Şaplaklara gelirsek… Kitapta Alina Şirinoğlu Ölmüştür bilgilendirmelerinin altında iki parantez içi, başlık benzeri kelime bulunmakta; 1.Şaplak – 2.Şaplak… Ölümü anlatmaya çalıştığım bölümler, Alina Şirinoğlu’nun doğum anında bebek poposuna atılan iki şaplakla açılıyor. Şaplak sayesinde bebekler ilk nefesini alıyor, biliyorsun? Nefesle mi geliyor acaba ölüm? Cenneti mi yaşıyoruz, cehennemi mi; yoksa hiç yaşamıyor muyuz? Ölüm yaşanılır mı? Öldük mü, ölecek miyiz? Bi sorular kitabı yazmışım. Şairin de derdi cevap üretmek olmamalı. Bu cevabı da bire bir kopyalıyorum başka bir cevabımdan.
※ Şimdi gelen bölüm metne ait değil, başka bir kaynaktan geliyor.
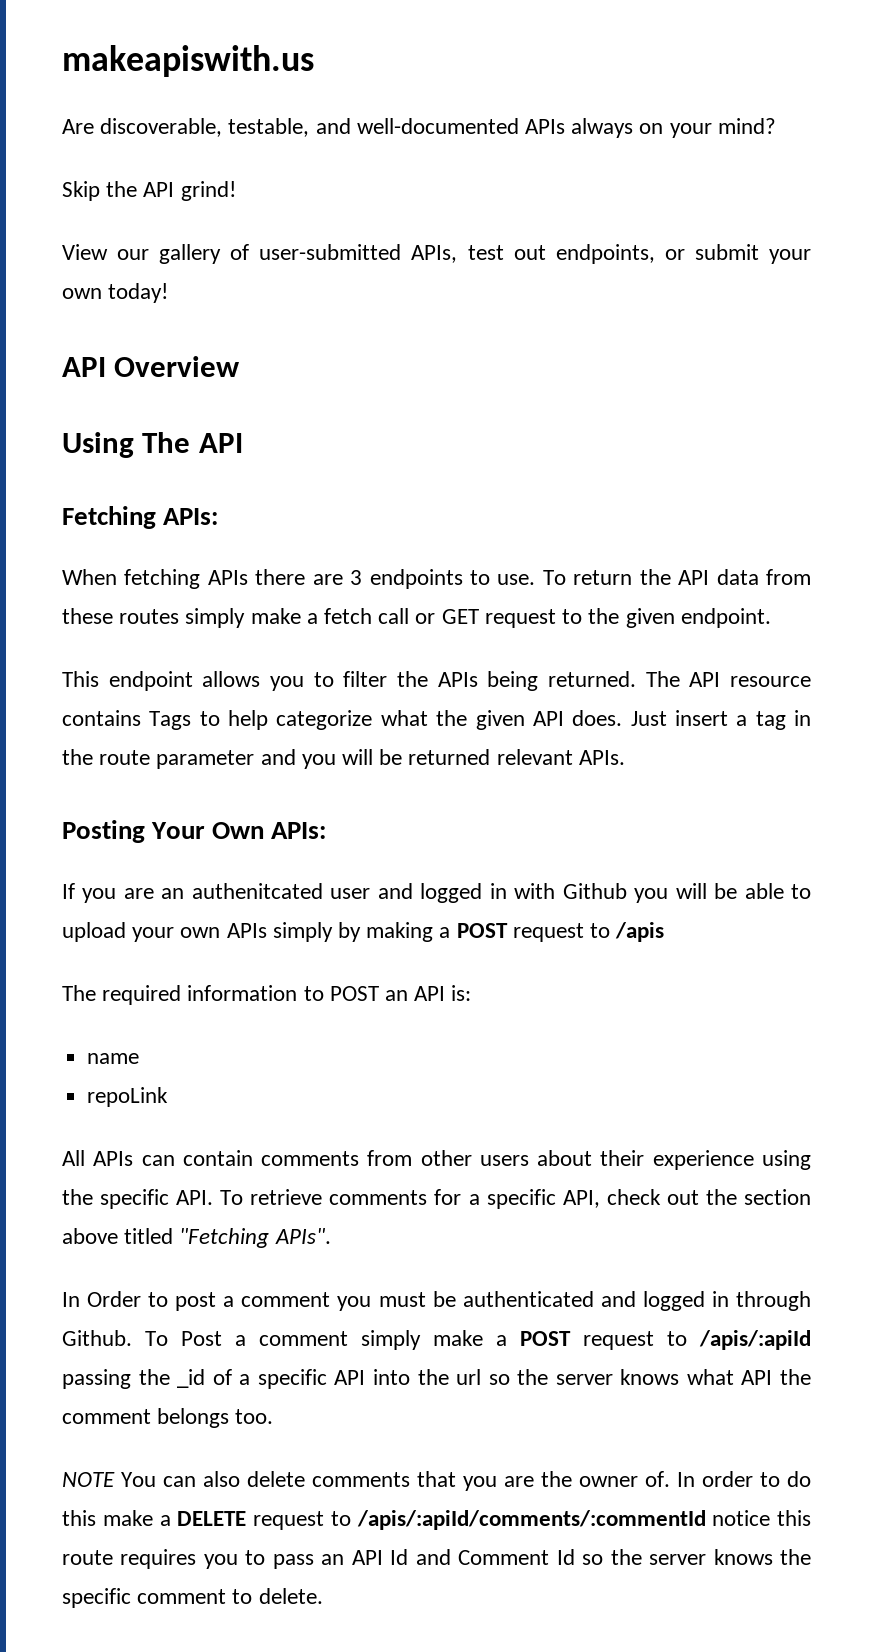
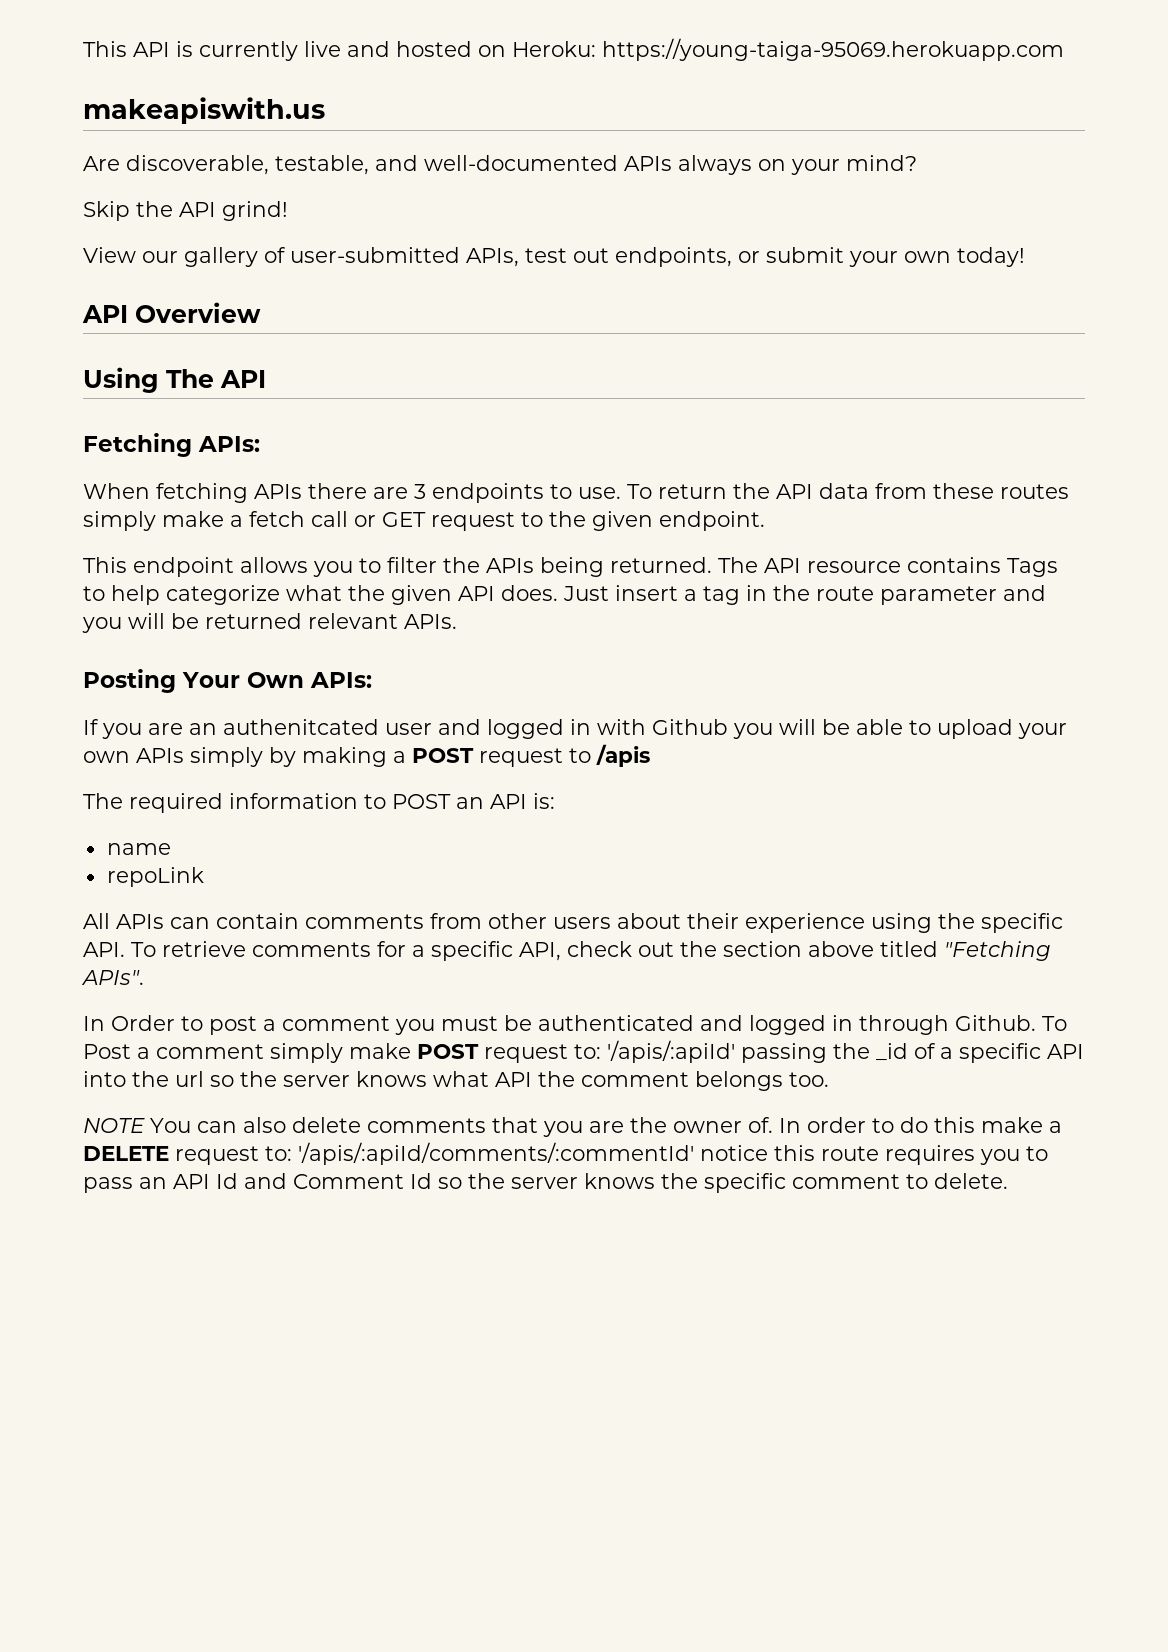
+ This API is currently live and hosted on Heroku: https://young-taiga-95069.herokuapp.com
- To Post a comment simply make a POST request to /apis/:apiId passing the _id of a specific API into the url so the server knows what API the comment belongs too.
+ To Post a comment simply make POST request to: '/apis/:apiId' passing the _id of a specific API into the url so the server knows what API the comment belongs too.
- In order to do this make a DELETE request to /apis/:apiId/comments/:commentId notice this route requires you to pass an API Id and Comment Id so the server knows the specific comment to delete.
+ In order to do this make a DELETE request to: '/apis/:apiId/comments/:commentId' notice this route requires you to pass an API Id and Comment Id so the server knows the specific comment to delete.

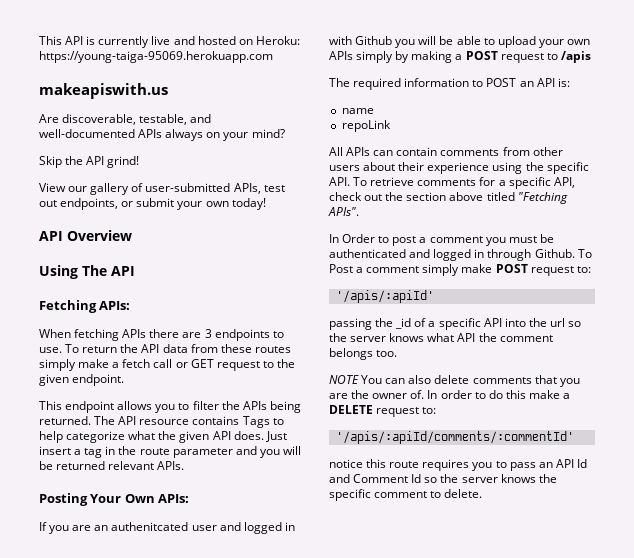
- To Post a comment simply make POST request to: '/apis/:apiId' passing the _id of a specific API into the url so the server knows what API the comment belongs too.
+ To Post a comment simply make POST request to:
+ '/apis/:apiId'
+ passing the _id of a specific API into the url so the server knows what API the comment belongs too.
- In order to do this make a DELETE request to: '/apis/:apiId/comments/:commentId' notice this route requires you to pass an API Id and Comment Id so the server knows the specific comment to delete.
+ In order to do this make a DELETE request to:
+ '/apis/:apiId/comments/:commentId'
+ notice this route requires you to pass an API Id and Comment Id so the server knows the specific comment to delete.

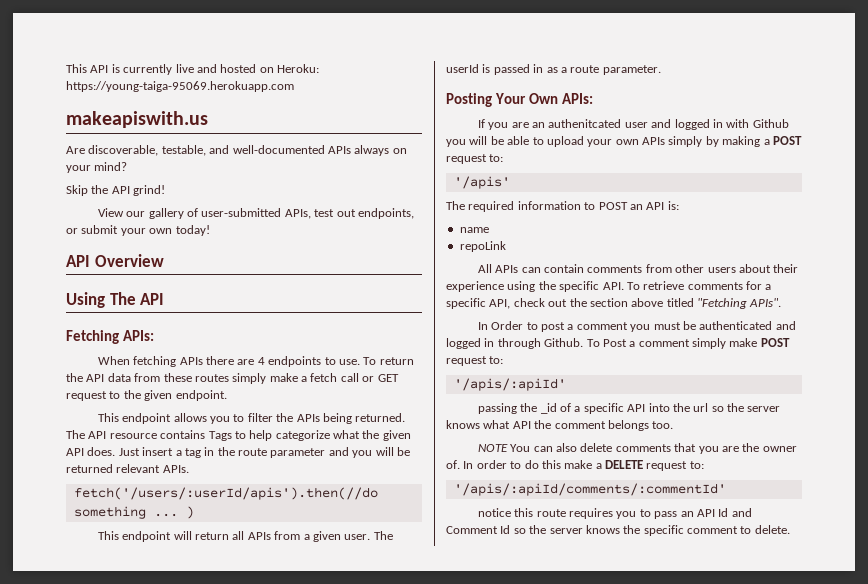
- When fetching APIs there are 3 endpoints to use.
+ When fetching APIs there are 4 endpoints to use.
+ fetch('/users/:userId/apis').then(//do something ... )
+ This endpoint will return all APIs from a given user. The userId is passed in as a route parameter.
- If you are an authenitcated user and logged in with Github you will be able to upload your own APIs simply by making a POST request to /apis
+ If you are an authenitcated user and logged in with Github you will be able to upload your own APIs simply by making a POST request to:
+ '/apis'

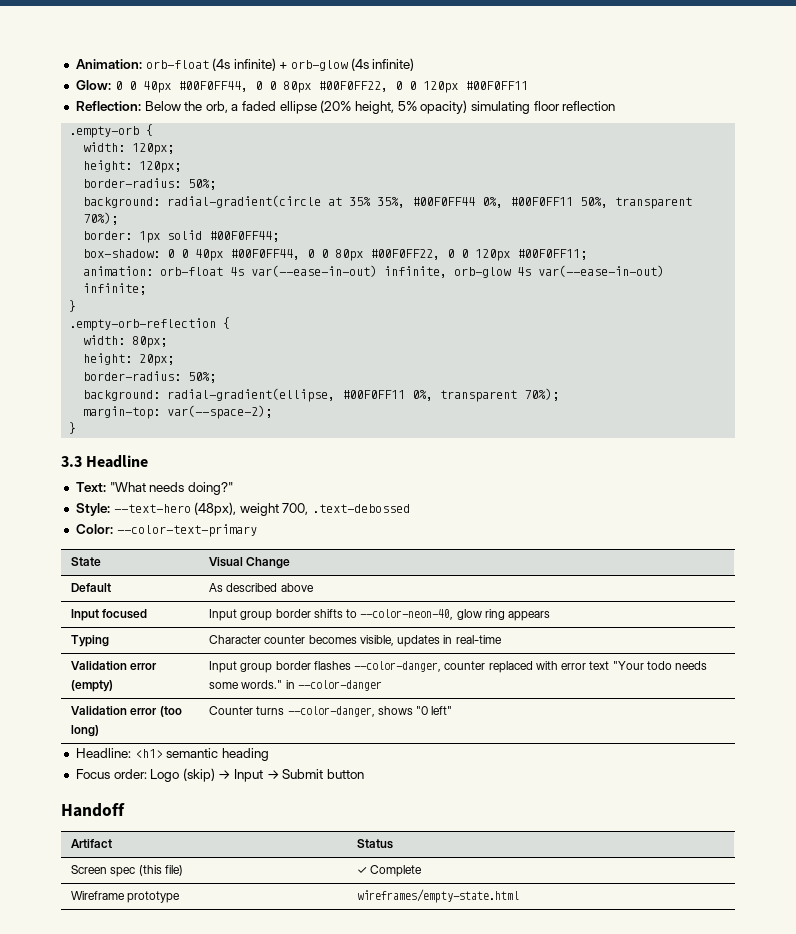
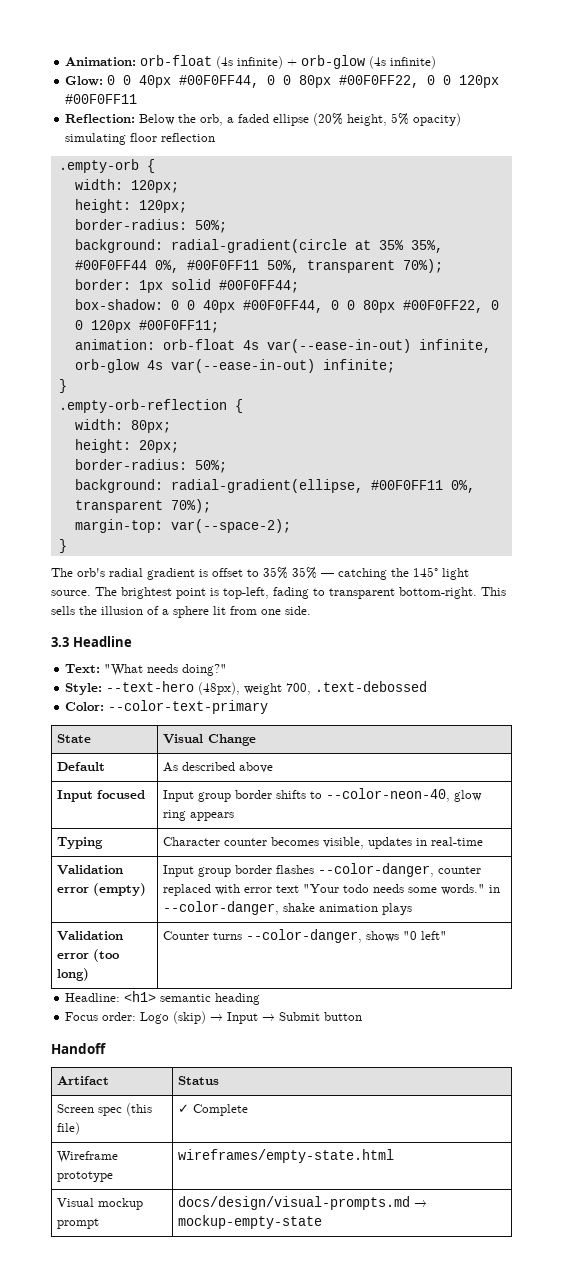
+ The orb's radial gradient is offset to 35% 35% — catching the 145° light source. The brightest point is top-left, fading to transparent bottom-right. This sells the illusion of a sphere lit from one side.
- Validation error (empty) | Input group border flashes --color-danger, counter replaced with error text "Your todo needs some words." in --color-danger
+ Validation error (empty) | Input group border flashes --color-danger, counter replaced with error text "Your todo needs some words." in --color-danger, shake animation plays
+ Visual mockup prompt | docs/design/visual-prompts.md → mockup-empty-state

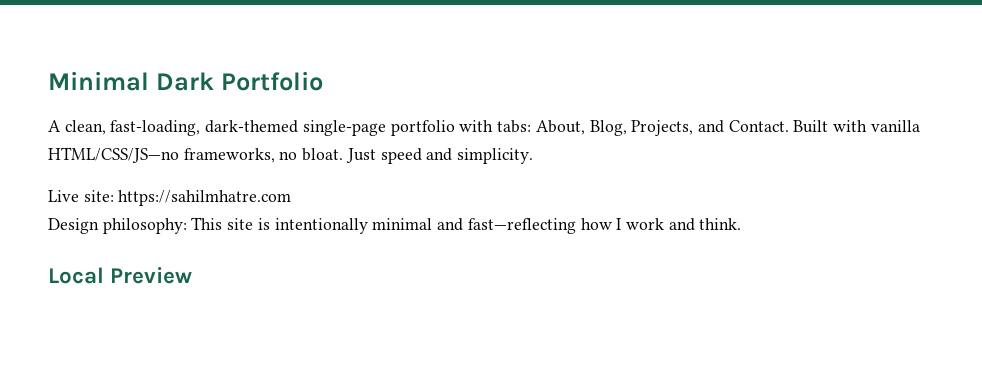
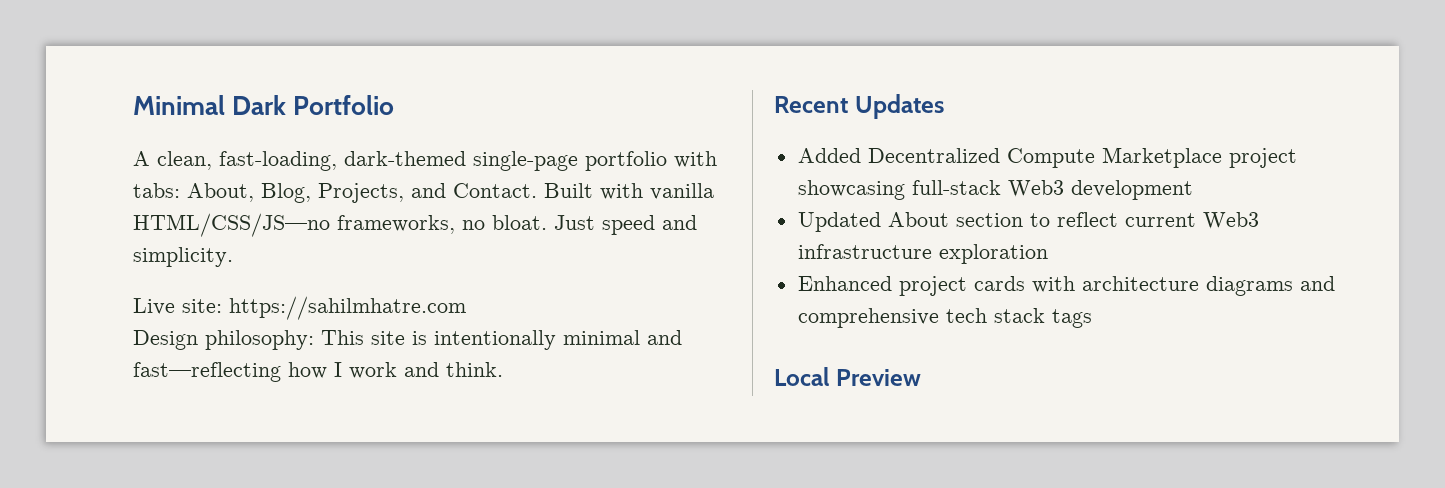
+ Recent Updates
+ Added Decentralized Compute Marketplace project showcasing full-stack Web3 development
+ Updated About section to reflect current Web3 infrastructure exploration
+ Enhanced project cards with architecture diagrams and comprehensive tech stack tags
Çünkü bu soruyu gerçekten değerli buluyorum. Gerçek okurun fotoseli benim için bu sorular.
B.T.: Dizelerinde, ‘aşkın olana’ olan uzaklığına, gizliden de olsa bir eleştiri var mıdır?
Ö.H.: Eleştirim, aşkın bir insana sunulmasıdır. Aşk insanda geri teper çünkü. Aşk bu kadar basite indirgenemez. Belli bir bölümde aşkı hak edene olan uzaklığıma eleştiri varken, bir bölümde de aşka hakaretler görebilirsiniz. Dedik ya oyuncak herkesin gözünde bir başka diye… Dönem dönem, yenilenmelerle değişebiliyor.
B.T.: Neden bir çocuğun elinde oyuncak?
Ö.H.: Merak… Meraklı insan her geçen saniye ölüme yürümez. Tam tersi doğuma ilerler, meraklı kişi. Ömrünü tüketmiş, bütün zihinsel fonksiyonlarını yitirmiş biri olarak dünyaya gelir meraklı insan. Zaman geçtikçe yaş almaz, yaş verir. Her bilgi, ondan bir zaman dilimi götürür ve bilgelik; ana rahmindeki kadar ‘tam olmamış’ aynı zamanda da saf olduğumuz zaman dilimlerinde saklı. Mezardan, ana rahmine giden birileri olmuştur, olacaktır da. Ve bu insanların elindeki oyuncaktır bilgi, felsefe, şiir, dünya vs…
B.T.: Eskimeyen Oyuncağı bu hale getiren nedir? Oyunun sebebi nedir?
Ö.H.: Eskimeyen oyuncak bir taneyse, bana düşen parçayı bu hale getiren benim. Hepimizin eskimeyen bir oyuncağı varsa, kendi eskimeyen oyuncaklarımızı bu hallere getiren bizleriz. Oyuncağın hali nedir? Hali iyi midir, kötü müdür? Bu şiirde her yönüyle anlatmaya çalıştım… Kırdığım oldu bazı zamanlar onu, onun beni kırdığı zamanlar da olmuştur; oyuncak da belki benimle oynuyordur! Oyunun sebebi, belki de oyuncağın benimle oynamak istemesidir. Bir soru daha Bülent Abi; Bir Oyuncağın Elinde Çocuk Hiç Yaşlanmaz mı?